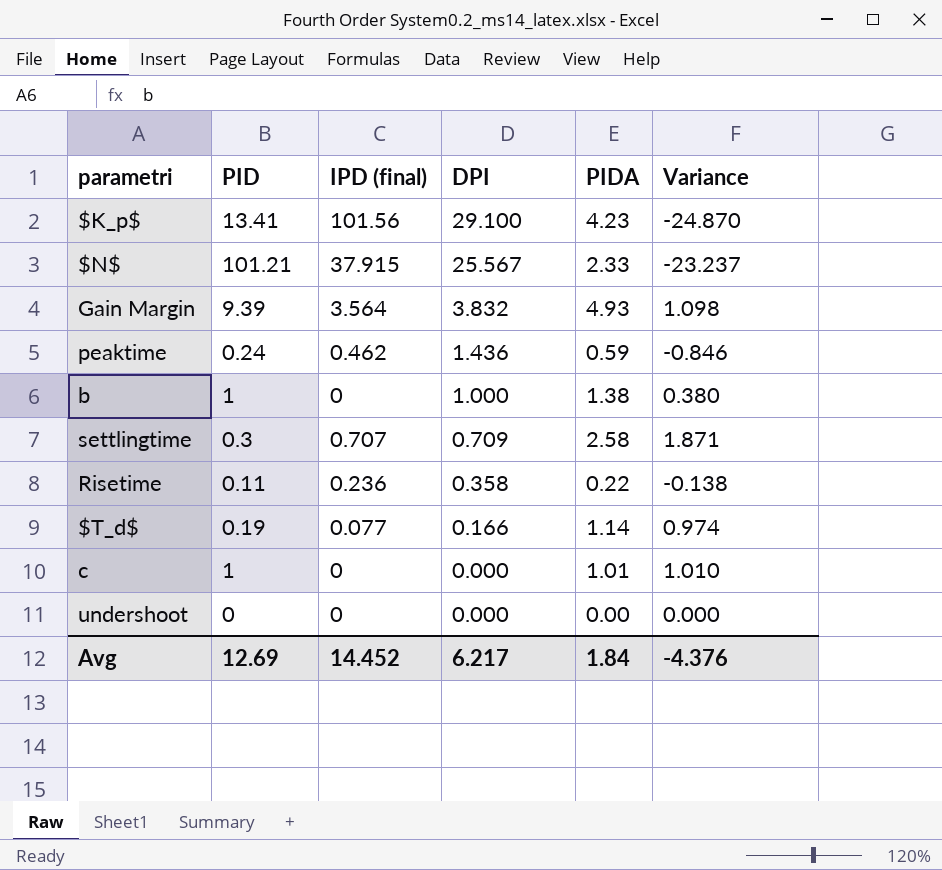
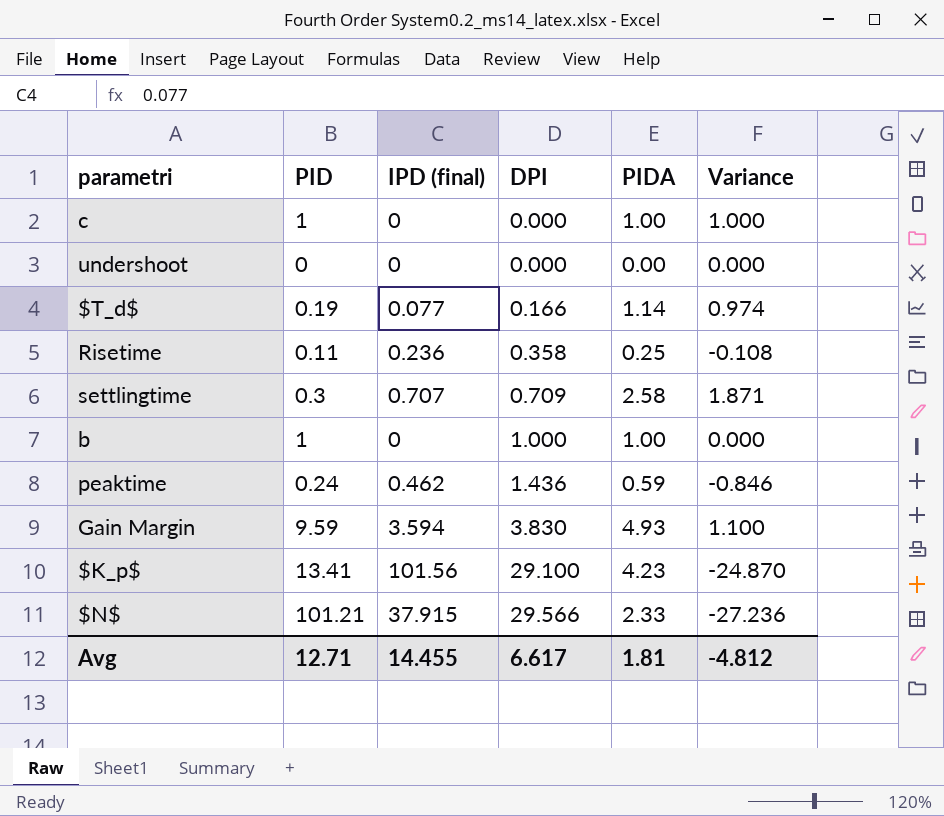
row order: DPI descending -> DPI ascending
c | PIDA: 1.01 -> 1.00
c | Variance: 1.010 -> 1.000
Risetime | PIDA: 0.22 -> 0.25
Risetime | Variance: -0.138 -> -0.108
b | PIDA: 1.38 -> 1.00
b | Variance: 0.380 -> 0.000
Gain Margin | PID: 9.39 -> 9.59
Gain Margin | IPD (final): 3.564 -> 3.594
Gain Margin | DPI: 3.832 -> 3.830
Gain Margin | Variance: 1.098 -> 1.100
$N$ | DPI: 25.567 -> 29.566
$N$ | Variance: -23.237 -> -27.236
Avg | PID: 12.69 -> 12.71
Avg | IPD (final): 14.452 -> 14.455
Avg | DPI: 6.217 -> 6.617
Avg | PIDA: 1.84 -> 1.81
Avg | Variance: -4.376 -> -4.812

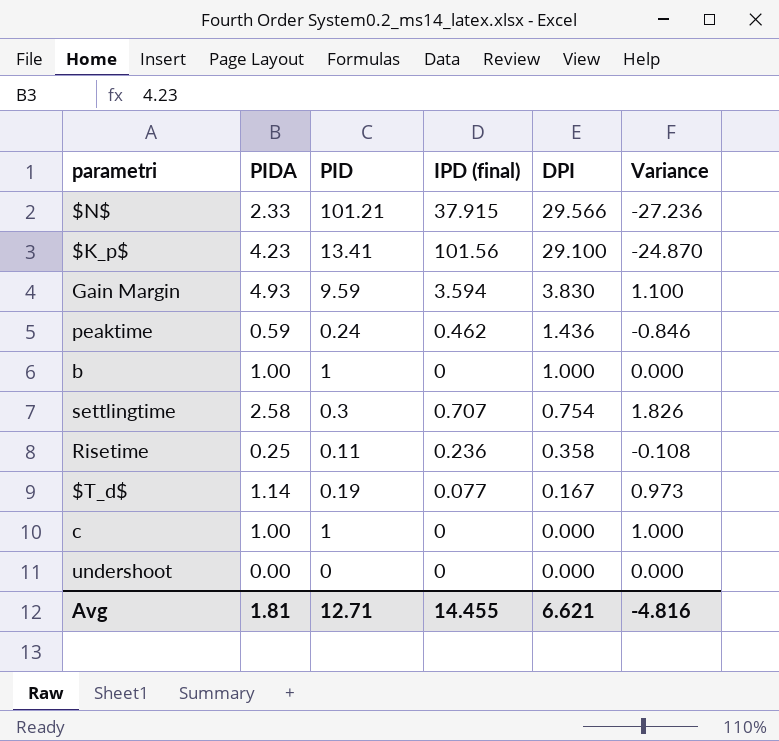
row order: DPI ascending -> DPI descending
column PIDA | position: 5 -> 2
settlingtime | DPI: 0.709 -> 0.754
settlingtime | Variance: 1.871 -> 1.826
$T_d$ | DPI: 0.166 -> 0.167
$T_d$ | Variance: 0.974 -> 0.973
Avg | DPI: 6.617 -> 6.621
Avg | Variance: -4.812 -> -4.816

═══

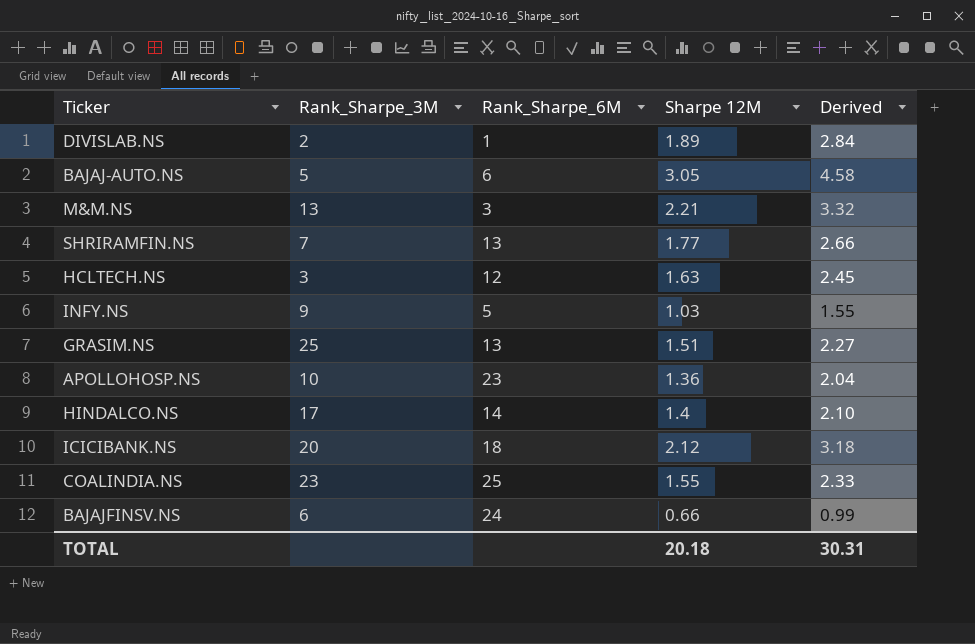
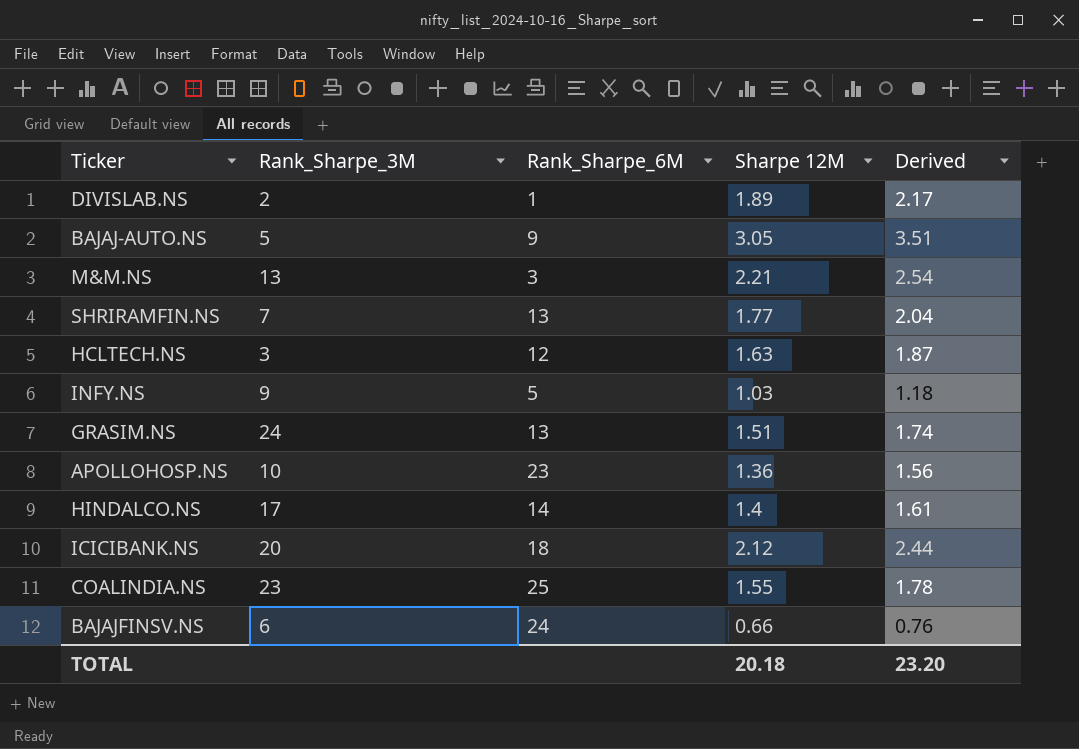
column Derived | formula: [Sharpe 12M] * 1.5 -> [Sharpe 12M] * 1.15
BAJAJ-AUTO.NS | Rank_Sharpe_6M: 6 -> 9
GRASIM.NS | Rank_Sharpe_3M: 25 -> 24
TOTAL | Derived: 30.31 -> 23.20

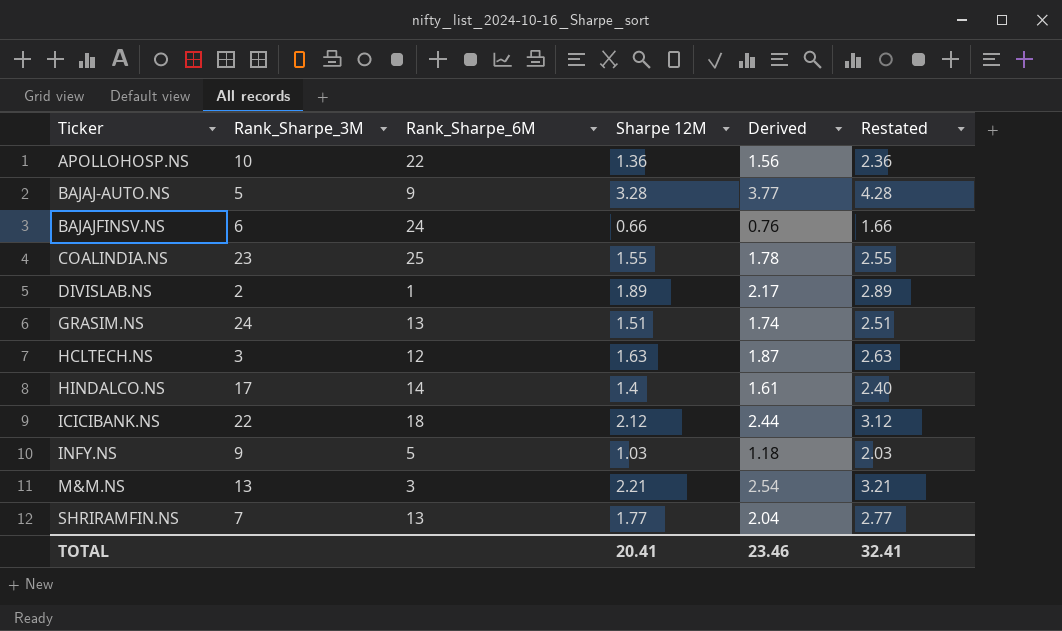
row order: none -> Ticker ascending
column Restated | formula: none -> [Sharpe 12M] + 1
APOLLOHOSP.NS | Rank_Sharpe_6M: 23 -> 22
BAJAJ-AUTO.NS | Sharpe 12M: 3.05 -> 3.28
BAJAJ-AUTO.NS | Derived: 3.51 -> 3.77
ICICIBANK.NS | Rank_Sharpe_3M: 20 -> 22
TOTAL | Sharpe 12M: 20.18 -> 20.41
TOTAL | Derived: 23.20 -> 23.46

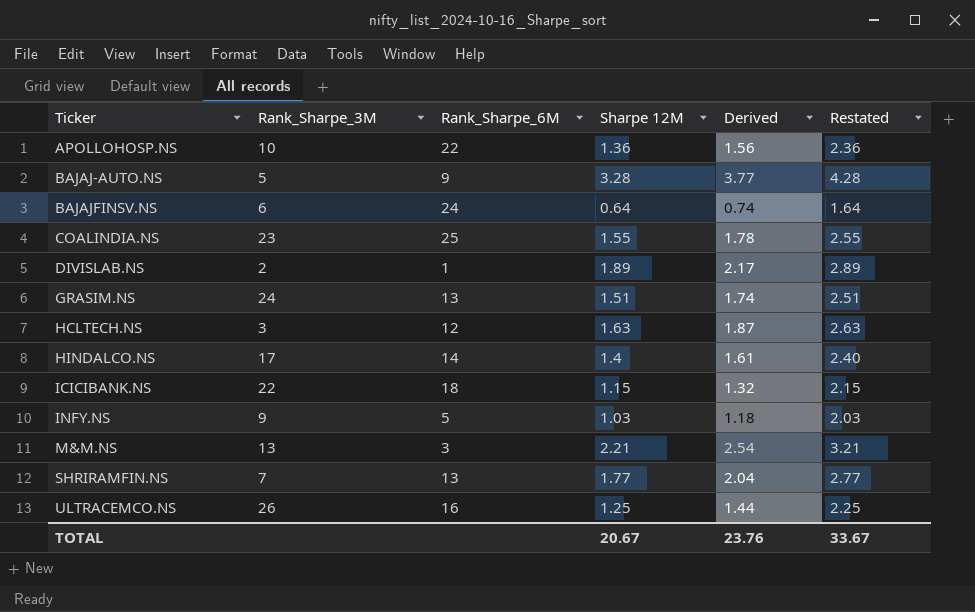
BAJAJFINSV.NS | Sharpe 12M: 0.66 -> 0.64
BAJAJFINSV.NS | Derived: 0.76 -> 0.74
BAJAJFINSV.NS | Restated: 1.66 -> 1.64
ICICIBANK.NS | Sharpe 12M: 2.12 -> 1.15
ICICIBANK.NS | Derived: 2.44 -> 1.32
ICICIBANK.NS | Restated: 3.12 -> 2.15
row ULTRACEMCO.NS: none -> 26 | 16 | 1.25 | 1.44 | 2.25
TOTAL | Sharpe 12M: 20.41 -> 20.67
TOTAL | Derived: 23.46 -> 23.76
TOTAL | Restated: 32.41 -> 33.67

═══

Task goal: Exact copy, pictures excluded: from the line with "b | PIDA: 1.38 -> 1.00" up to and including the line with "Avg | Variance: -4.812 -> -4.816" in the data above.

Written solution:
b | PIDA: 1.38 -> 1.00
b | Variance: 0.380 -> 0.000
Gain Margin | PID: 9.39 -> 9.59
Gain Margin | IPD (final): 3.564 -> 3.594
Gain Margin | DPI: 3.832 -> 3.830
Gain Margin | Variance: 1.098 -> 1.100
$N$ | DPI: 25.567 -> 29.566
$N$ | Variance: -23.237 -> -27.236
Avg | PID: 12.69 -> 12.71
Avg | IPD (final): 14.452 -> 14.455
Avg | DPI: 6.217 -> 6.617
Avg | PIDA: 1.84 -> 1.81
Avg | Variance: -4.376 -> -4.812

row order: DPI ascending -> DPI descending
column PIDA | position: 5 -> 2
settlingtime | DPI: 0.709 -> 0.754
settlingtime | Variance: 1.871 -> 1.826
$T_d$ | DPI: 0.166 -> 0.167
$T_d$ | Variance: 0.974 -> 0.973
Avg | DPI: 6.617 -> 6.621
Avg | Variance: -4.812 -> -4.816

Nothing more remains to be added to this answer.